DATA RECORDS -
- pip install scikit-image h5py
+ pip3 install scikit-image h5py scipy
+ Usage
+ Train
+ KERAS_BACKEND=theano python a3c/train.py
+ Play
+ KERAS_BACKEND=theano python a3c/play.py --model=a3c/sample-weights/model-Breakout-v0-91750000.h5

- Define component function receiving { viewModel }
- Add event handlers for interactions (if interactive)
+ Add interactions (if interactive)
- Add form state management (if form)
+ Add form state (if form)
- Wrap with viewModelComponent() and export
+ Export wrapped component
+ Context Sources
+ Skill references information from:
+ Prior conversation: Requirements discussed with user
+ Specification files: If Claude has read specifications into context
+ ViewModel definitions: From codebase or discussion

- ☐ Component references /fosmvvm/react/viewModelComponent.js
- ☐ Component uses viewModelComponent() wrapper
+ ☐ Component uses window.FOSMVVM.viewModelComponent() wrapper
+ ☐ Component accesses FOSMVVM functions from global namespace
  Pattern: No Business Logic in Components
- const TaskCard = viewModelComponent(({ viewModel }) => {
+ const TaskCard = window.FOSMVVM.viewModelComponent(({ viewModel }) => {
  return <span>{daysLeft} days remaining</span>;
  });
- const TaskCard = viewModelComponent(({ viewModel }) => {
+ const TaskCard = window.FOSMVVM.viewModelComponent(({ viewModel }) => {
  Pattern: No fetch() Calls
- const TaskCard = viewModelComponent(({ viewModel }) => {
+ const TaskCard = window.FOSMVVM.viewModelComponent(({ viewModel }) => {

WORK REQUEST - Restate word for word the entries above, starting at the line with "- Add form state management (if form)" and ending at the line with "codebase or discussion", inclusive, and no others.

SOLUTION FOR THIS TASK -
- Add form state management (if form)
+ Add form state (if form)
- Wrap with viewModelComponent() and export
+ Export wrapped component
+ Context Sources
+ Skill references information from:
+ Prior conversation: Requirements discussed with user
+ Specification files: If Claude has read specifications into context
+ ViewModel definitions: From codebase or discussion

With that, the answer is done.